There are 3 levels of JSON, from strictest to loosest:

  1. I-JSON
  2. JSON (ECMA)
  3. JSON5
  1. I-JSON RFC 7493
    1. constrains encoding to be UTF-8
    2. constrains object members to be unique
    3. recommends big decimals encoded as string
    4. recommends binary data encoded as string using base64url
  2. JSON (ECMA, json.org)
    1. is a sequence of unicode code points.
    2. allows arbitrary length decimals
    3. prohibits non-numeric numbers (Infinity, NaN)
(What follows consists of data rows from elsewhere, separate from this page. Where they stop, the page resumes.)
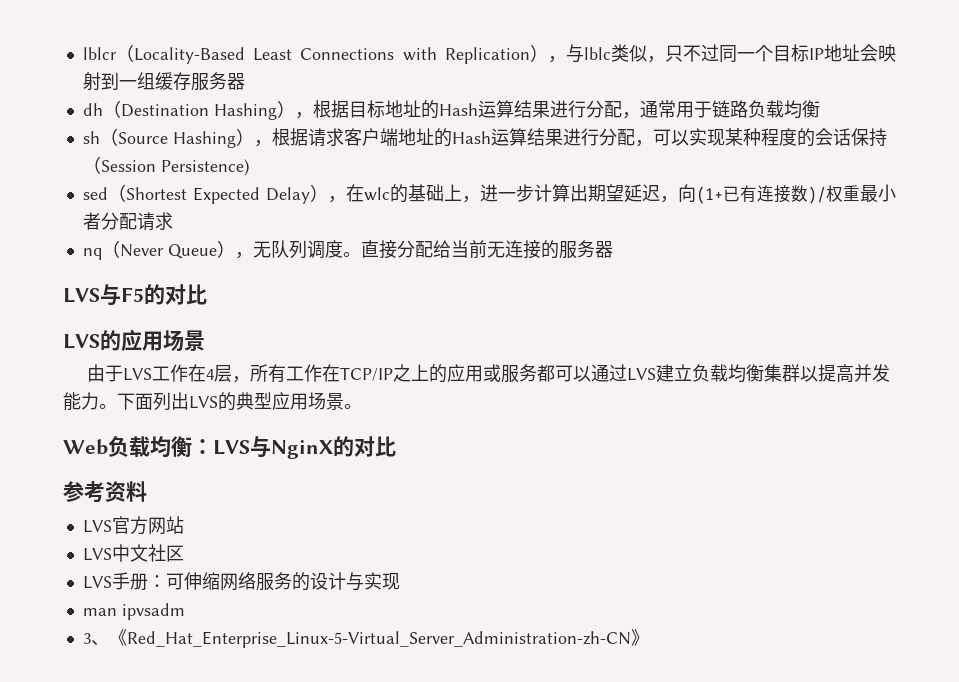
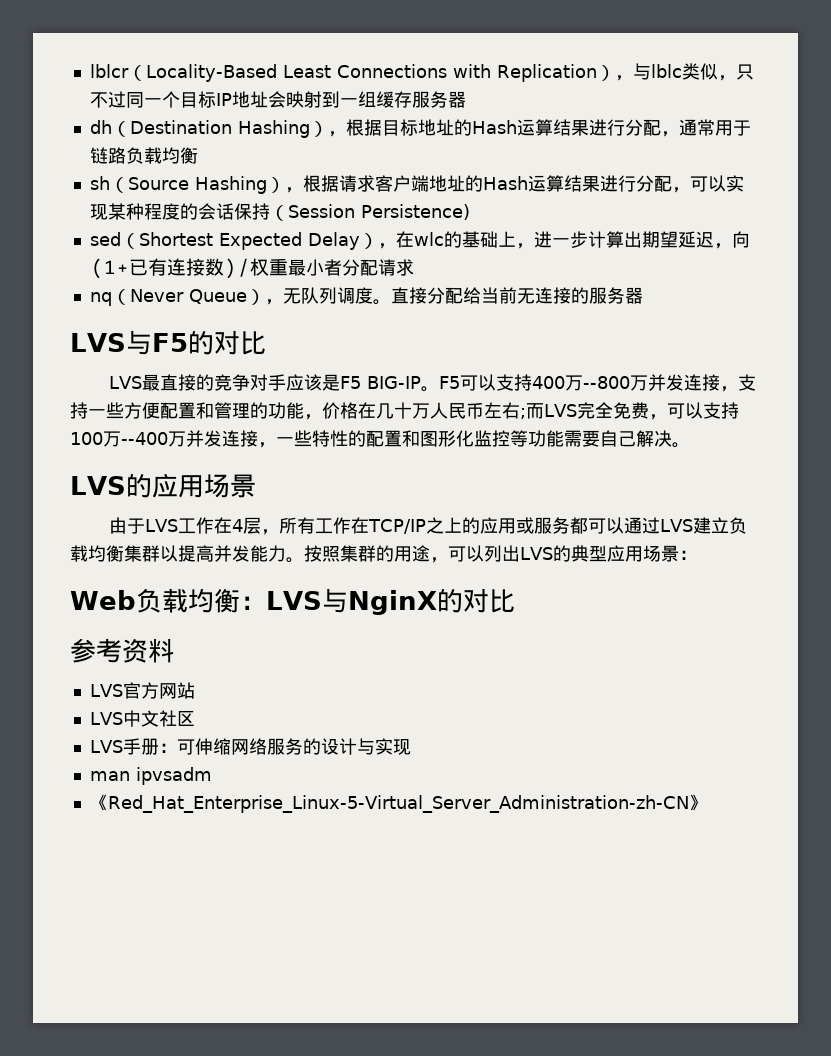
(207, 294) none -> [109,374,757,392] [70,402,739,420] [70,430,690,448] // LVS最直接的竞争对手应该是F5 BIG-IP。F5可以支持400万--800万并发连接，支持一些方便配置和管理的功能，价格在几十万人民币左右;而LVS完全免费，可以支持100万--400万并发连接，一些特性的配置和图形化监控等功能需要自己解决。
[117,393,153,410] 下面 -> [304,545,484,563] 按照集群的用途，可以
[344,404,362,409] 。 -> [678,550,697,560] ：
[82,633,109,646] 3、 -> (212, 776) none

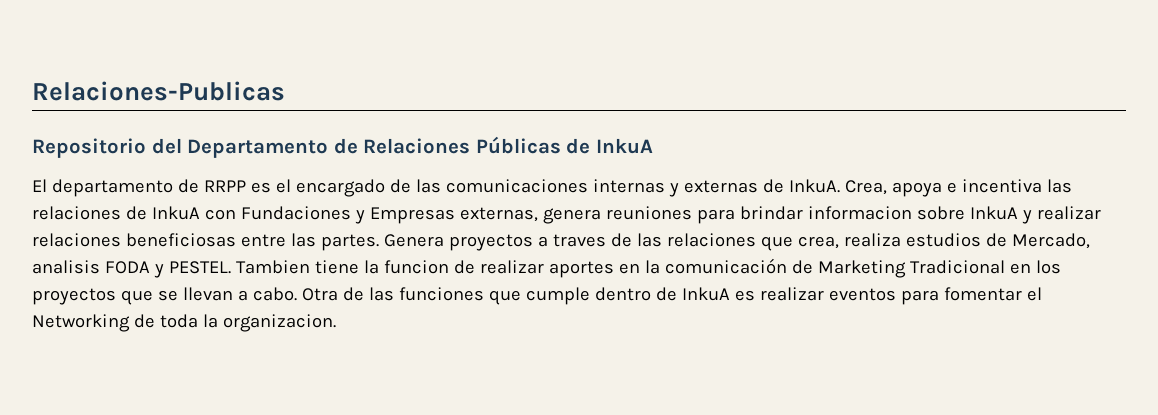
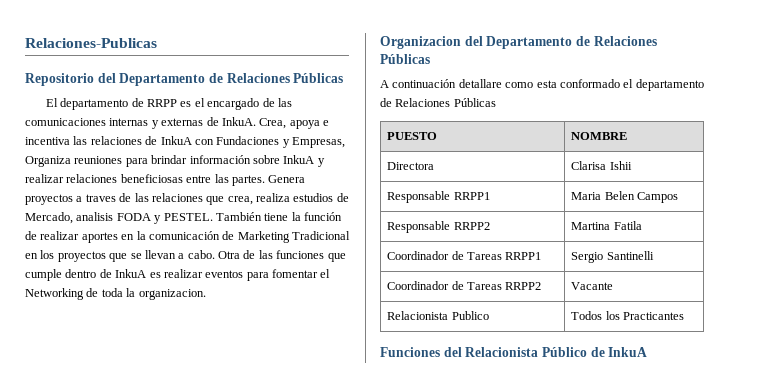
[566,138,653,154] de InkuA -> (344, 78) none
[369,207,601,224] Empresas externas, genera -> [292,137,345,148] [25,156,71,167] Empresas, Organiza
[807,206,912,220] informacion -> [189,155,251,164] información
[235,260,310,274] Tambien -> [215,212,262,221] También
[383,260,449,274] funcion -> [304,212,342,221] función
(336, 323) none -> [380,36,657,49] [380,54,430,64] [380,79,704,91] [380,98,496,107] [387,132,438,140] [571,132,628,140] [387,162,435,170] [571,161,632,170] [387,191,490,203] [571,191,678,203] [387,221,490,233] [571,221,642,230] [387,251,542,260] [571,251,654,263] [387,281,542,290] [571,282,614,290] [387,311,489,320] [571,311,684,320] [380,347,648,357] // Organizacion del Departamento de Relaciones Públicas // A continuación detallare como esta conformado el departamento de Relaciones Públicas // PUESTO | NOMBRE // Directora | Clarisa Ishii // Responsable RRPP1 | Maria Belen Campos // Responsable RRPP2 | Martina Fatila // Coordinador de Tareas RRPP1 | Sergio Santinelli // Coordinador de Tareas RRPP2 | Vacante // Relacionista Publico | Todos los Practicantes // Funciones del Relacionista Público de InkuA

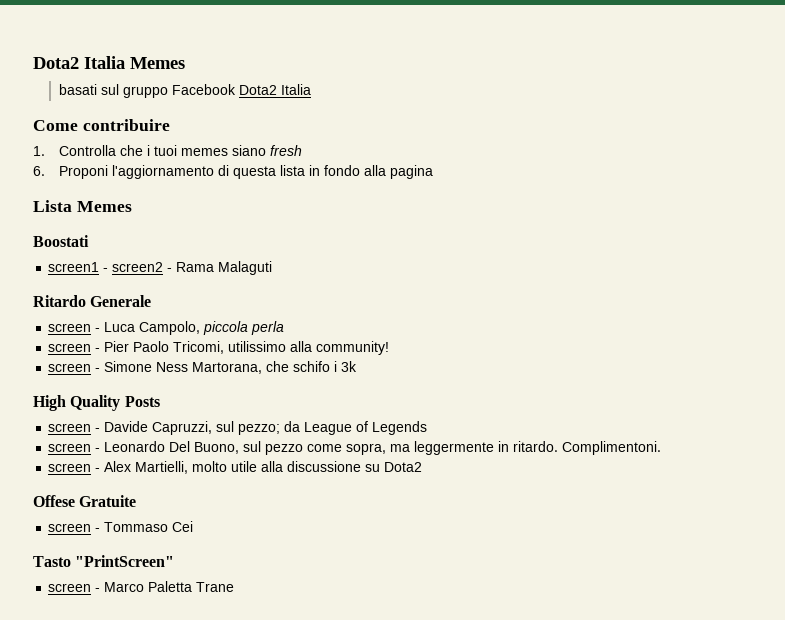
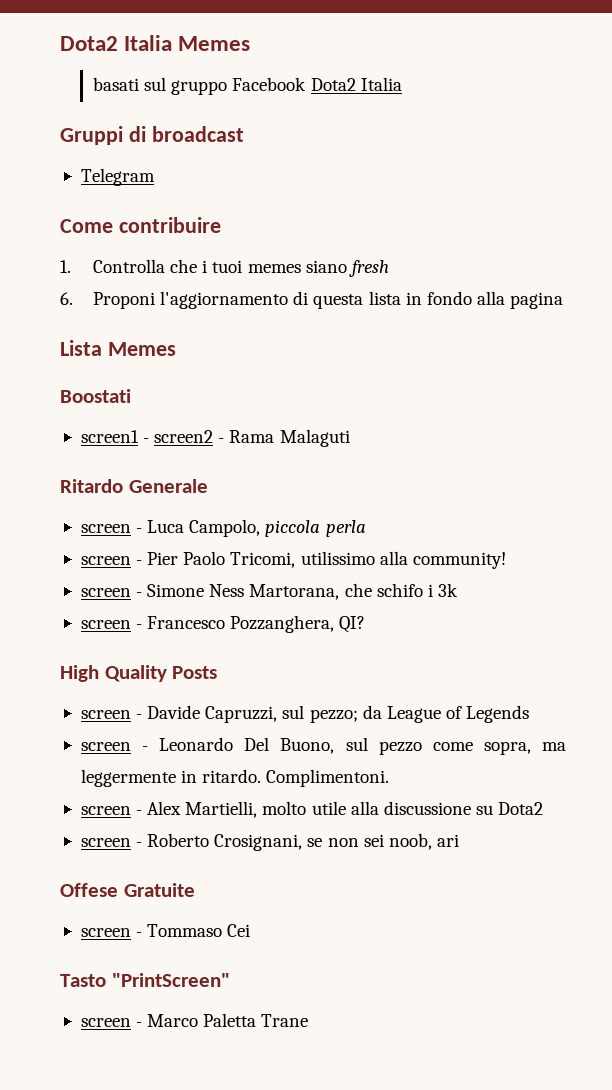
(312, 89) none -> [60,126,244,145] [80,168,155,186] // Gruppi di broadcast // Telegram
(358, 366) none -> [80,615,366,633] // screen - Francesco Pozzanghera, QI?
(423, 467) none -> [80,833,459,851] // screen - Roberto Crosignani, se non sei noob, ari

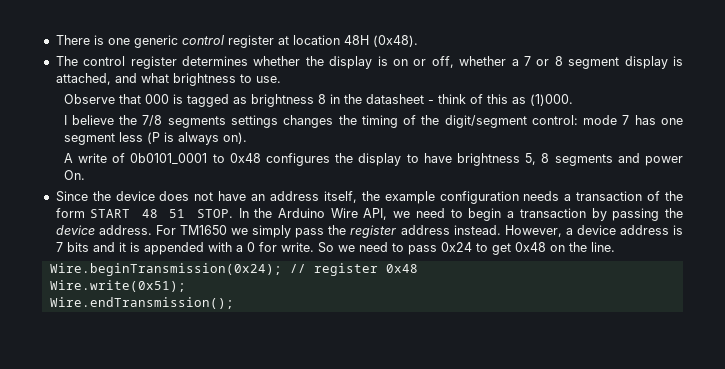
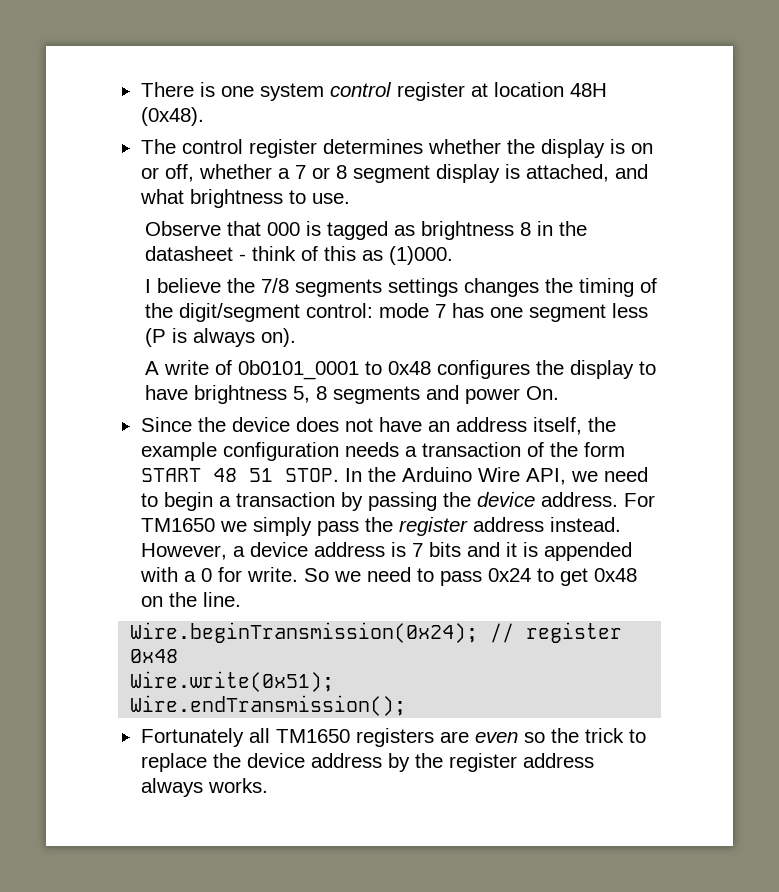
[133,35,178,48] generic -> [259,83,324,101] system
(234, 303) none -> [140,728,646,747] [140,753,594,772] [140,778,268,797] // Fortunately all TM1650 registers are even so the trick to replace the device address by the register address always works.

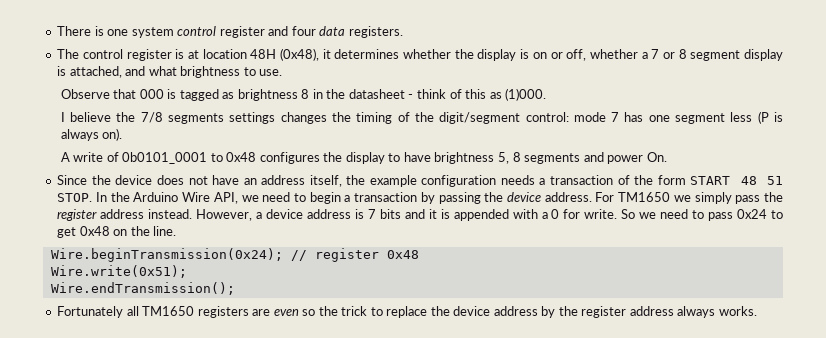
[470,82,607,97] [140,107,204,126] at location 48H (0x48). -> [268,26,403,38] and four data registers.
(317, 148) none -> [175,48,331,61] is at location 48H (0x48), it

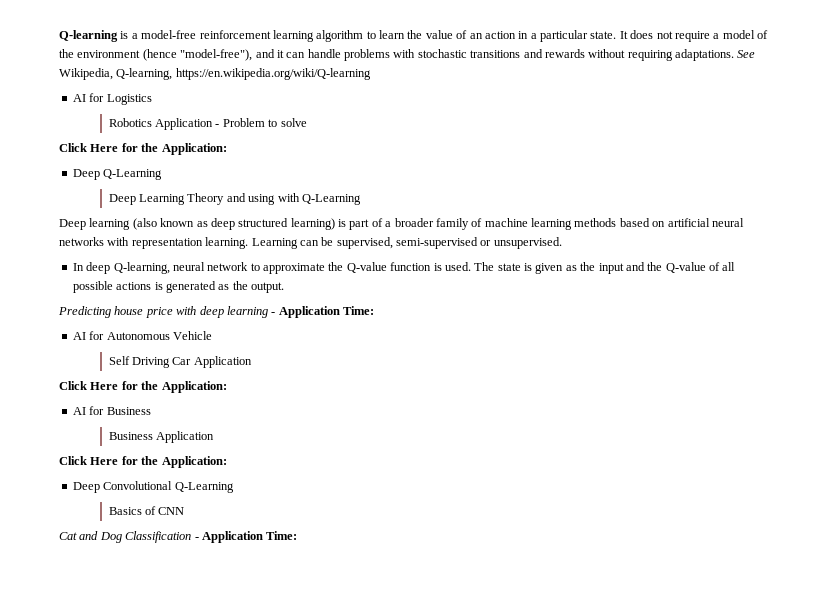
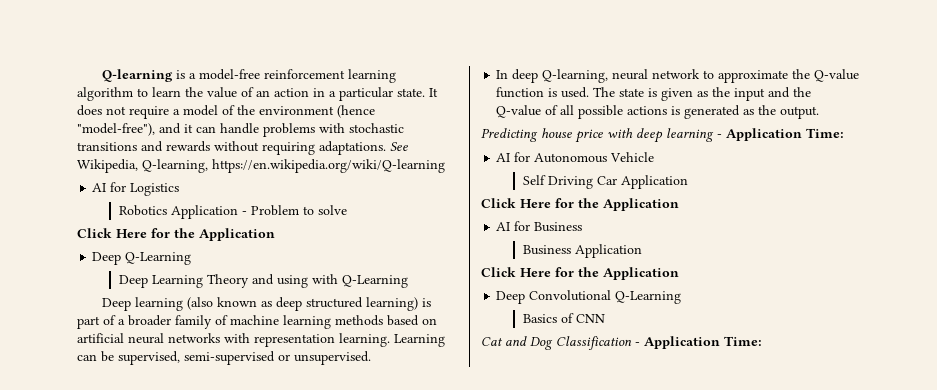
[161,143,227,155] Application: -> [199,228,275,241] Application
[161,381,227,393] Application: -> [603,198,679,211] Application
[161,456,227,468] Application: -> [603,267,679,280] Application

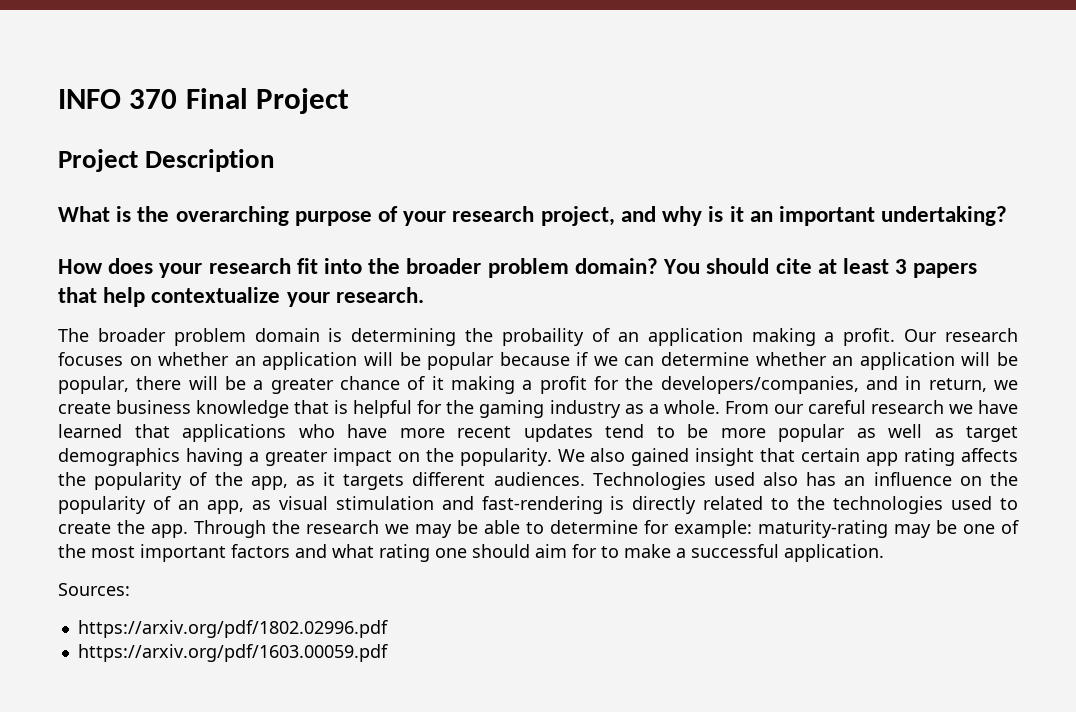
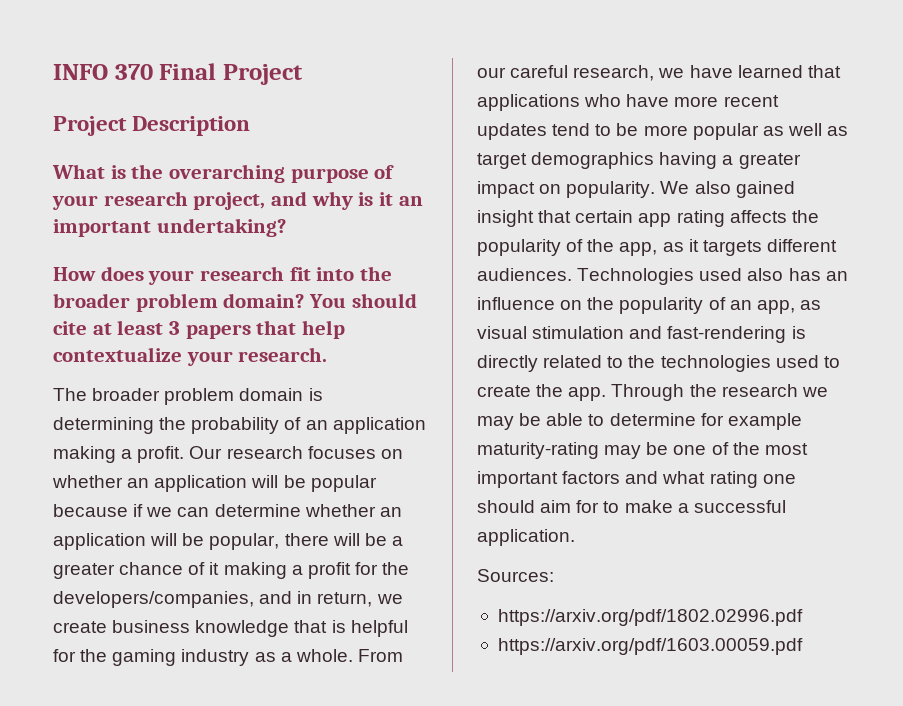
[502,328,585,346] probaility -> [191,417,280,434] probability
[870,400,944,414] research -> [573,65,655,81] research,
[425,448,454,462] the -> (562, 189) none
[674,520,752,538] example: -> [727,413,802,430] example

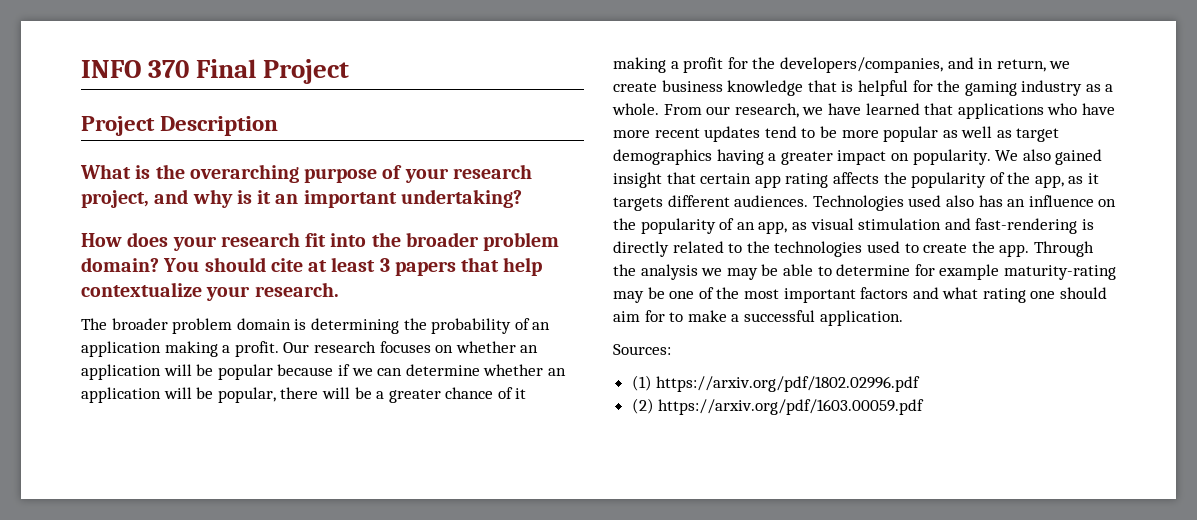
[510,65,569,78] careful -> (731, 110) none
[721,384,798,397] research -> [640,264,698,280] analysis
(554, 575) none -> [631,375,652,391] (1)
(803, 617) none -> [631,398,654,414] (2)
    4. does not require object member names to be unique.
  3. JSON5
    “is a superset of JSON that … [expands] its syntax to include some productions from ECMAScript 5.1
    It appears to exclude ECMAScript Reserved Words from allowed object member names, but relaxes the syntax to allow:
    1. single trailing commas in an object member list and array element list,
    2. single quoted strings,
    3.  // comments, /* multi
      line comments */,
    4. numbers to have
      1. leading plus, minus or no sign,
      2. 0x hexadecimal integer,
      3. Infinity and NaN,
      4. leading and trailing decimal points,

in addition, YAML is a superset of JSON. ie JSON is a strict subset of YAML.
However, “YAML primarily relies on outline indentation for structure”.